The plan calls for test flights to be flown in the Vancouver area using the converted Beaver, starting once system integration is complete. Regulators from Transport Canada and the Federal Aviation Administration are expected to monitor the tests, but Ganzarski didn’t provide fresh details on that part of the plan.

When the MagniX-Harbour Air partnership was announced in March, Ganzarski said the first of what’s expected to be dozens of all-electric Harbour Air planes could be flying customers by 2022.

Harbour Air flies routes between more than a dozen destinations, mostly in British Columbia but also including Seattle’s Lake Union. The airline carries more than 500,000 passengers on 30,000 commercial flights each year.

Due to battery limitations, Harbour Air’s first all-electric routes are likely to involve 10- to 20-minute trips between relatively close destinations, and not the Seattle-Vancouver “nerd bird” route, Ganzarski said in March.
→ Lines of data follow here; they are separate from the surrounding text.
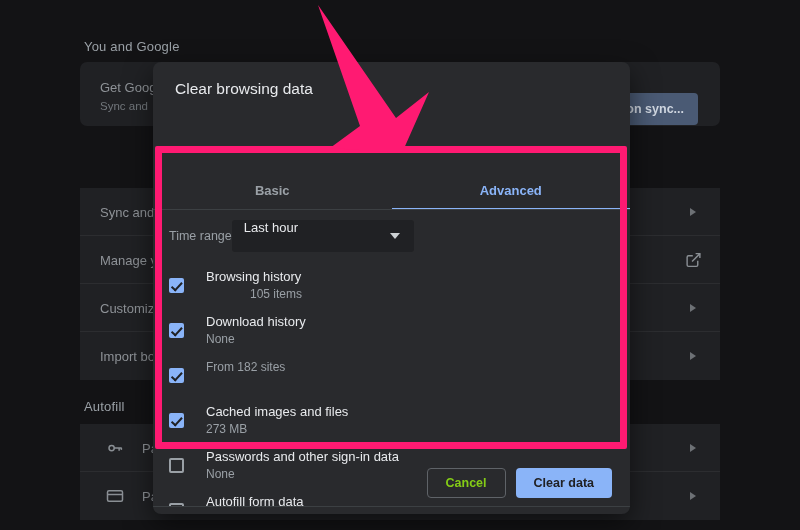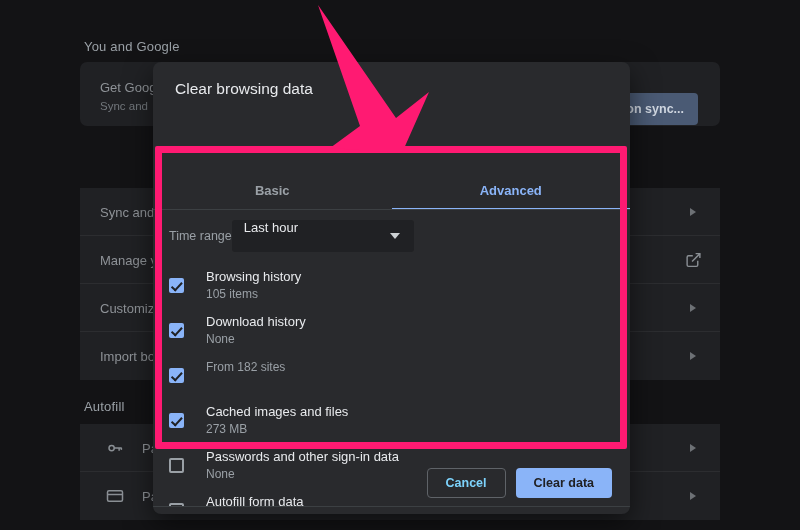--- a/index.html
+++ b/index.html
@@ -470,7 +470,7 @@
           <span class="cb on"></span>
           <span class="opt-text">
             <span class="opt-title" style="display:block;">Browsing history</span>
-            <span class="opt-sub" style="display:block;">105 items</span>
+            <span class="opt-sub" style="display:block;margin-left:44px;">105 items</span>
           </span>
         </div>
 

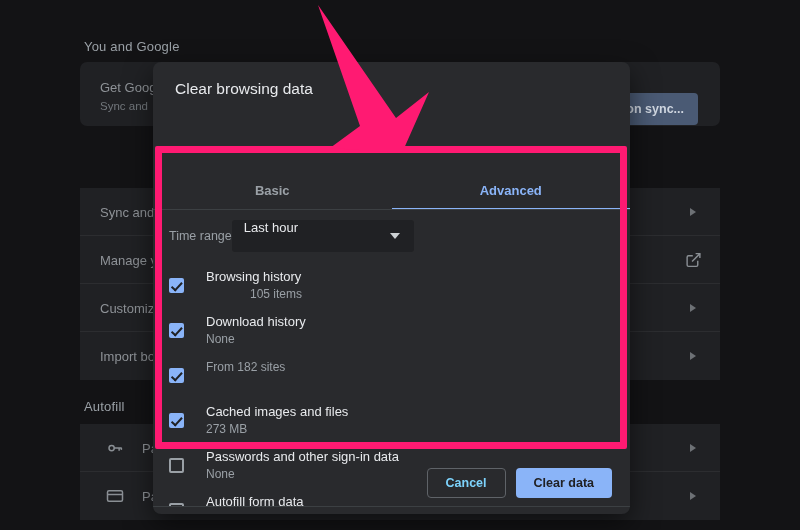--- a/index.html
+++ b/index.html
@@ -331,7 +331,7 @@
     height: 30px;
     padding: 0 18px;
     background: transparent;
-    color: #7dd3fc;
+    color: #84cc16;
     border: 1px solid #5f6368;
     border-radius: 4px;
     font-size: 12.5px;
But the planes’ range will increase as battery technology improves.

MagniX is also partnering with Eviation, which is developing a clean-sheet, all-electric airplane known as Alice. Israel-based Eviation plans to offer MagniX’s 375HP Magni250 motors as one of the propulsion options for Alice, with Siemens providing the second option.
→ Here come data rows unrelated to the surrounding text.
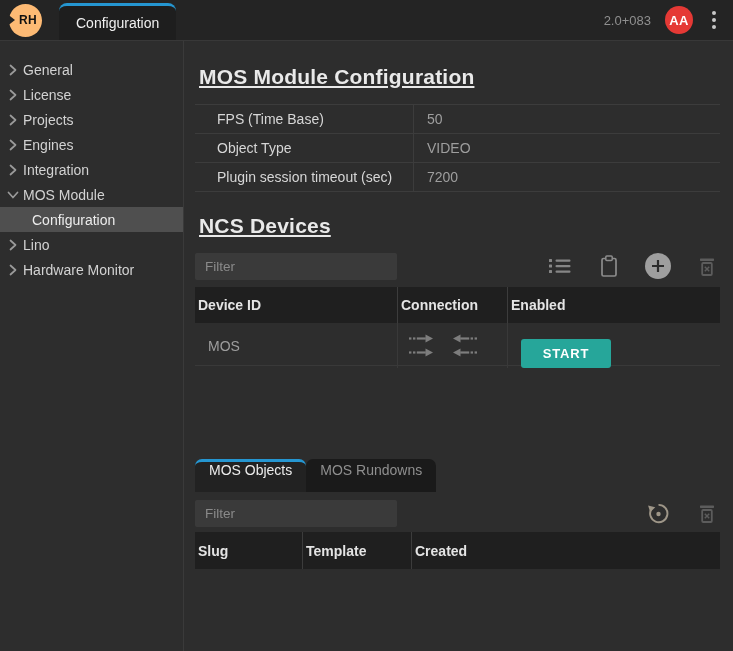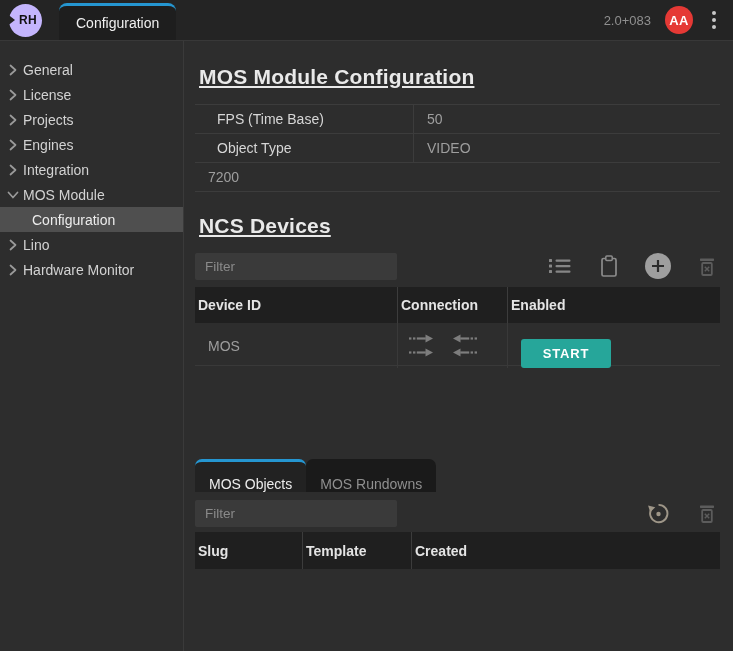--- a/index.html
+++ b/index.html
@@ -34,7 +34,7 @@
   }
   .logo{
     position:relative;width:33px;height:33px;border-radius:50%;
-    background:#c4b5fd;margin-left:9px;flex:0 0 33px;
+    background:#fdba74;margin-left:9px;flex:0 0 33px;
     display:flex;align-items:center;justify-content:center;
   }
   .logo-notch{

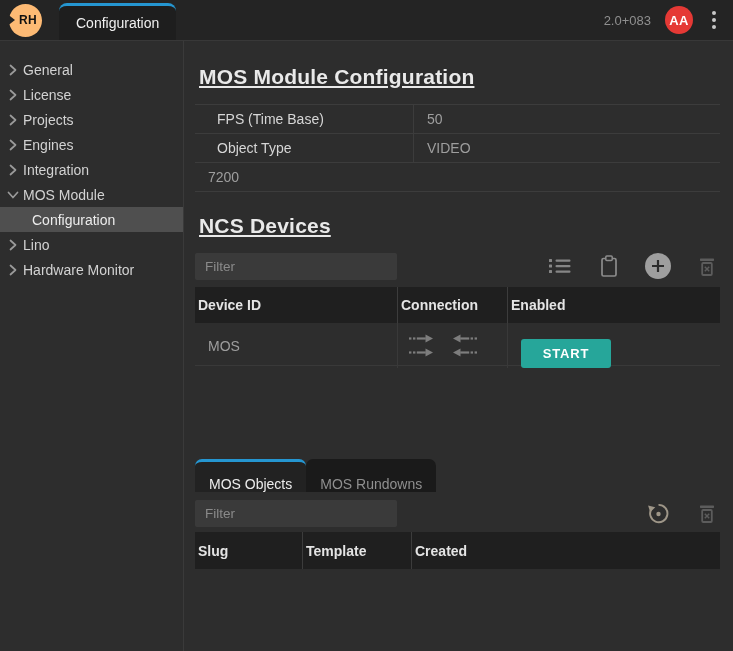--- a/index.html
+++ b/index.html
@@ -262,6 +262,7 @@
           <div class="kv-value">VIDEO</div>
         </div>
         <div class="kv-row">
+          <div class="kv-label">Plugin session timeout (sec)</div>
           <div class="kv-value">7200</div>
         </div>
       </div>

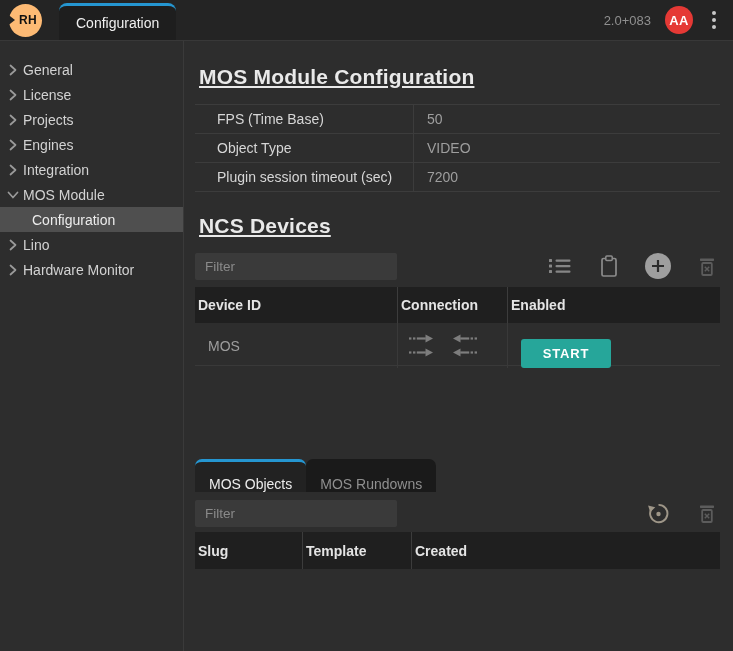--- a/index.html
+++ b/index.html
@@ -143,7 +143,7 @@
   
   .tabs-row{display:flex;margin-top:93px;align-items:flex-end;}
   .btab{
-    height:33px;padding:0 14px;display:flex;align-items:flex-end;
+    height:33px;padding:0 14px;display:flex;align-items:flex-start;
     border-radius:7px 7px 0 0;font-size:14px;cursor:pointer;
     background:var(--tab-inactive);color:#8f8f8f;border-top:3px solid transparent;
   }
Eviation is working on Alice at its U.S. headquarters in Prescott, Ariz., but the bulk of the flight tests are to be conducted at Grant County International Airport near Moses Lake, Wash., in partnership with Seattle-based AeroTEC. During Alice’s rollout at the Paris Air Show in June, Eviation CEO Omer Bar-Yohay told reporters that he hopes to win FAA certification for the plane by late 2021 or early 2022.